[Start of section]

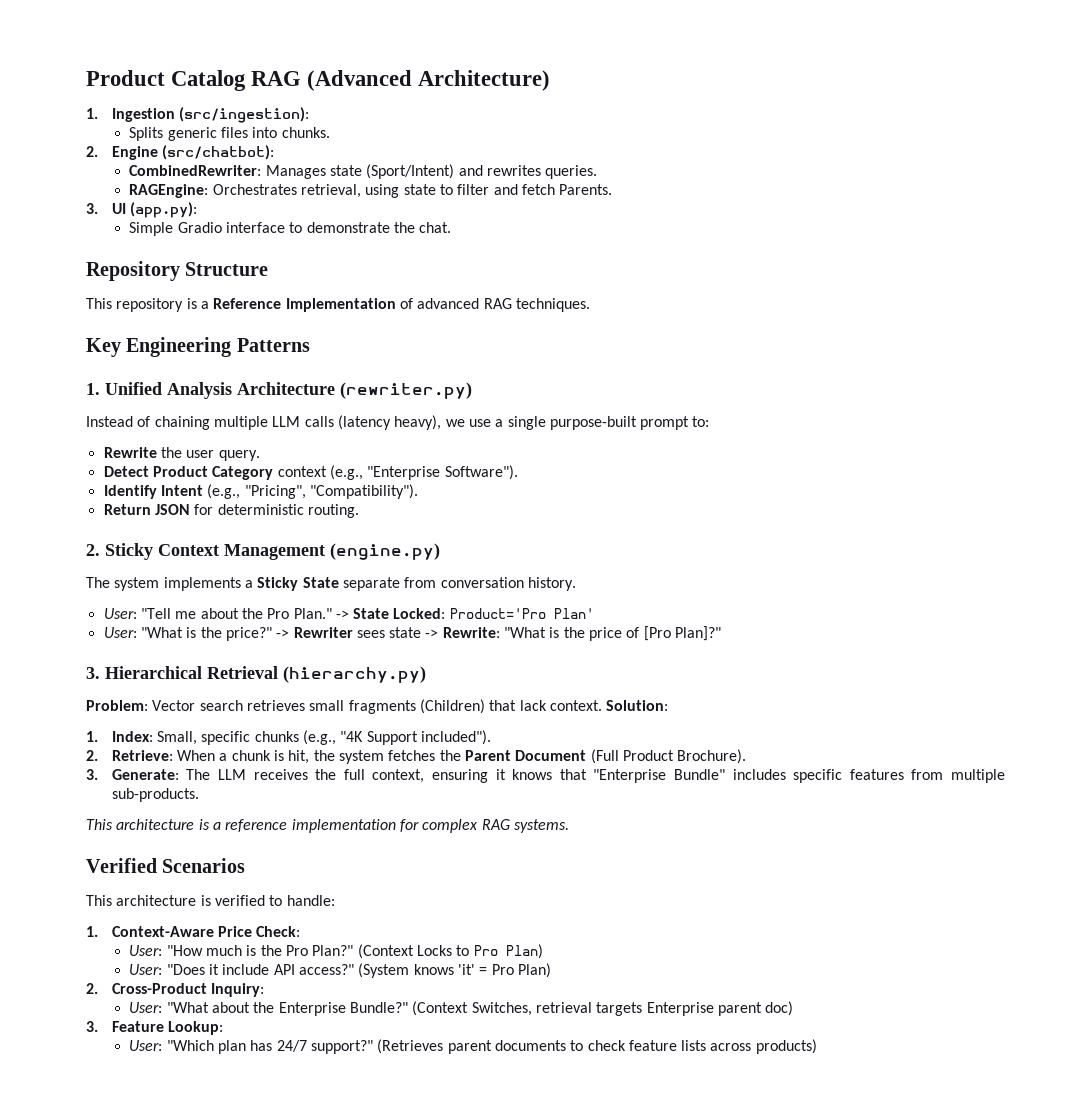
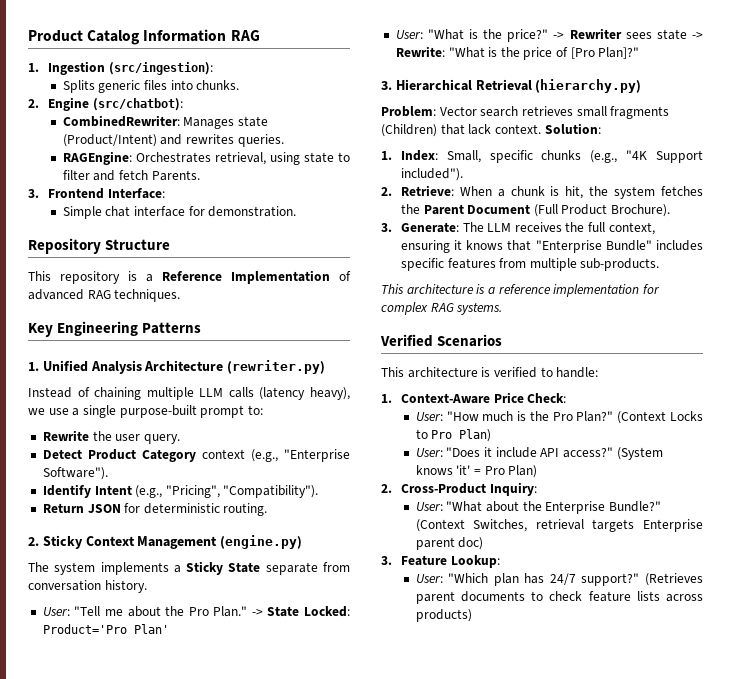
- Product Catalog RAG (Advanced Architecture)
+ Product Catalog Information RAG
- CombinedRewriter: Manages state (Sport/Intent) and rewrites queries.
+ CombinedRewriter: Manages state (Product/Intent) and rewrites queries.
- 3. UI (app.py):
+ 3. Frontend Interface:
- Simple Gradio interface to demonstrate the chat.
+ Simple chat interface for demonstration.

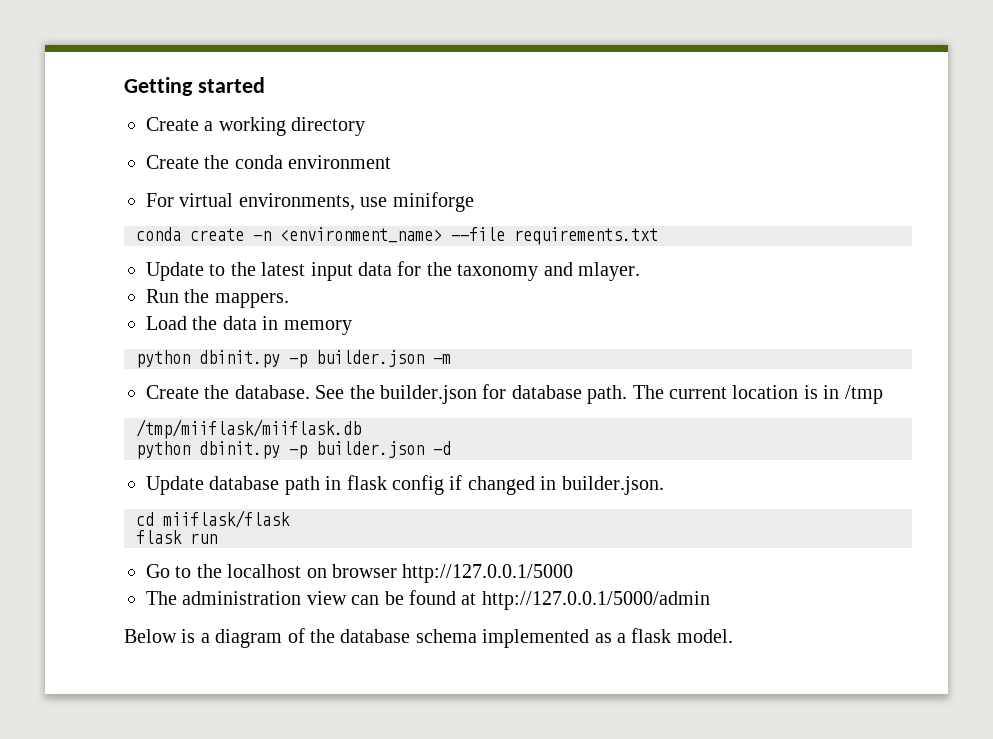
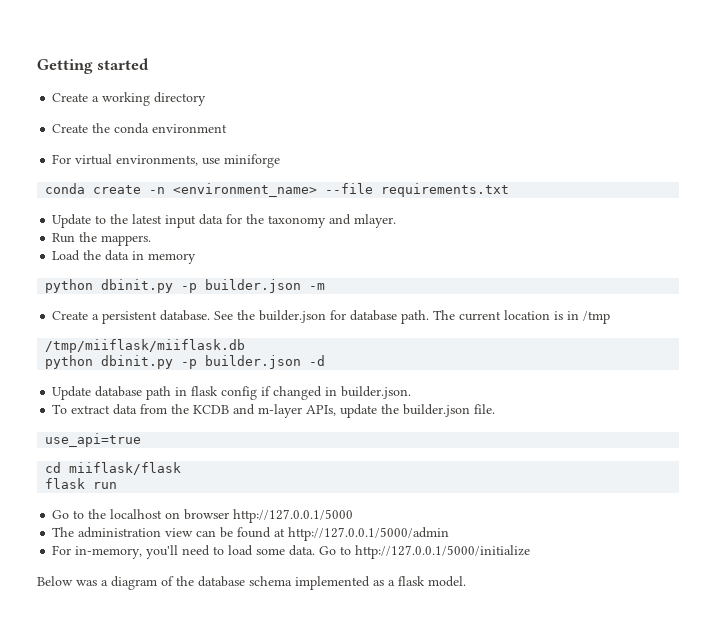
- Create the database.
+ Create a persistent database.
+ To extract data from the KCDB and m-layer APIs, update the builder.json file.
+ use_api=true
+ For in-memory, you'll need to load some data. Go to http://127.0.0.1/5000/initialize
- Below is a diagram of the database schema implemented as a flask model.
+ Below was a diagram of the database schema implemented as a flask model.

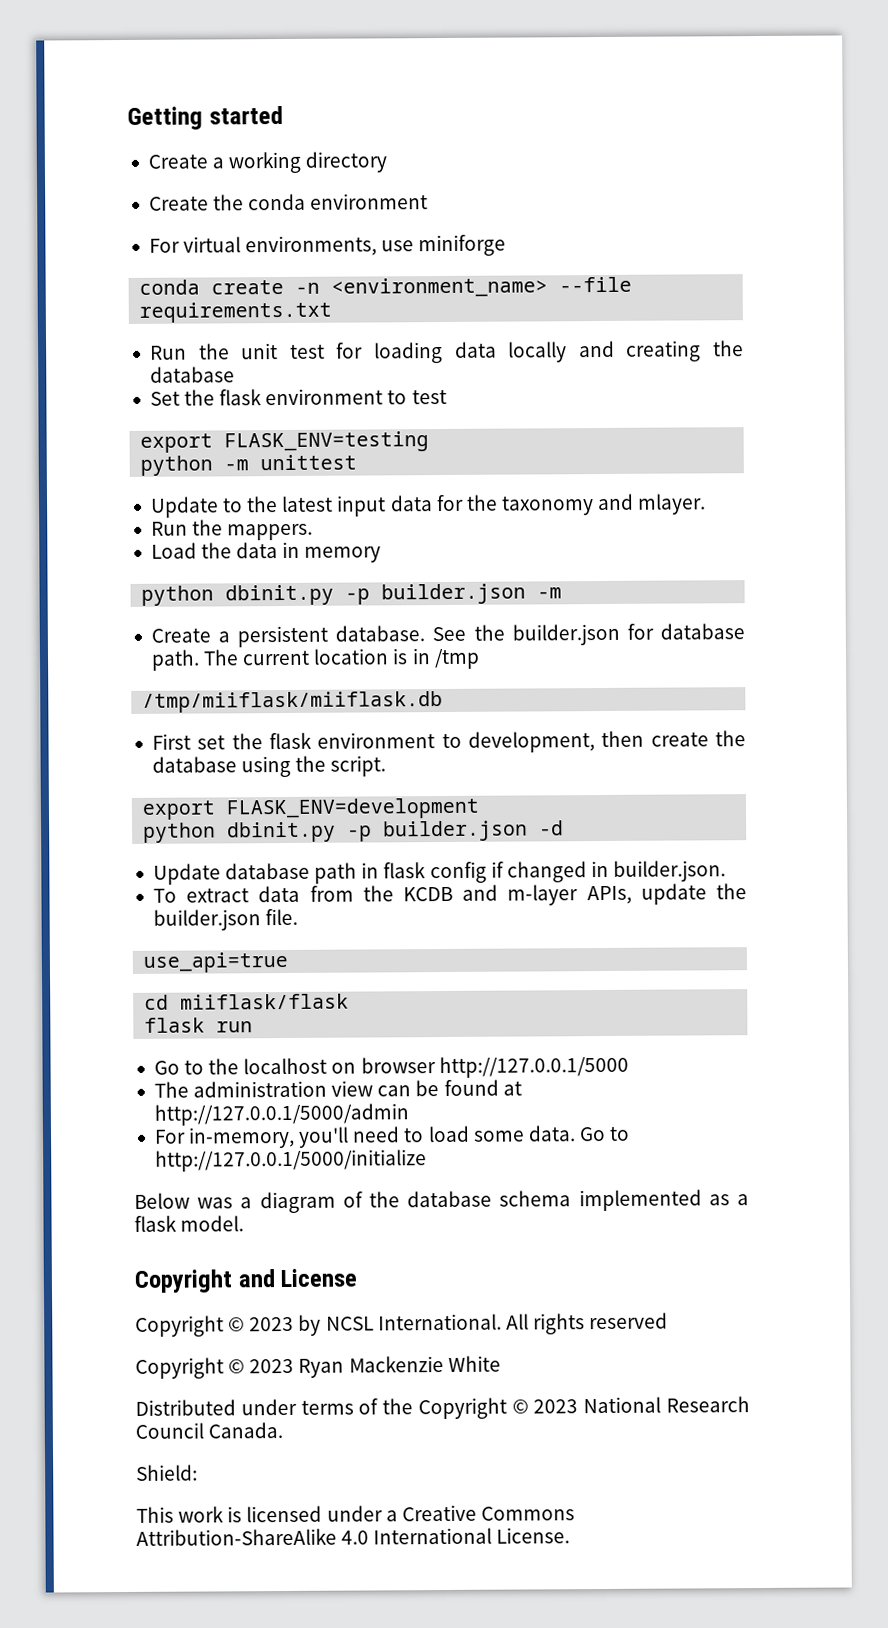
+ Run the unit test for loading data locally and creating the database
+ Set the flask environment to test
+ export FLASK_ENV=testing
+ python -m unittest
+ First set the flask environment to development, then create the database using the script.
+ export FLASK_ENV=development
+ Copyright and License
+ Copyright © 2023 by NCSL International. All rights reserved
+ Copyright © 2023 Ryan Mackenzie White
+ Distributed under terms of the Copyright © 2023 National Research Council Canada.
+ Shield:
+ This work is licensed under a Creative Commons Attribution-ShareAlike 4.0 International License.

[End of section]

:: TASK ITEM ::
In your copy, include no pictures, but reproduce all records exactly.

:: ANSWER AREA ::
- Product Catalog RAG (Advanced Architecture)
+ Product Catalog Information RAG
- CombinedRewriter: Manages state (Sport/Intent) and rewrites queries.
+ CombinedRewriter: Manages state (Product/Intent) and rewrites queries.
- 3. UI (app.py):
+ 3. Frontend Interface:
- Simple Gradio interface to demonstrate the chat.
+ Simple chat interface for demonstration.

- Create the database.
+ Create a persistent database.
+ To extract data from the KCDB and m-layer APIs, update the builder.json file.
+ use_api=true
+ For in-memory, you'll need to load some data. Go to http://127.0.0.1/5000/initialize
- Below is a diagram of the database schema implemented as a flask model.
+ Below was a diagram of the database schema implemented as a flask model.

+ Run the unit test for loading data locally and creating the database
+ Set the flask environment to test
+ export FLASK_ENV=testing
+ python -m unittest
+ First set the flask environment to development, then create the database using the script.
+ export FLASK_ENV=development
+ Copyright and License
+ Copyright © 2023 by NCSL International. All rights reserved
+ Copyright © 2023 Ryan Mackenzie White
+ Distributed under terms of the Copyright © 2023 National Research Council Canada.
+ Shield:
+ This work is licensed under a Creative Commons Attribution-ShareAlike 4.0 International License.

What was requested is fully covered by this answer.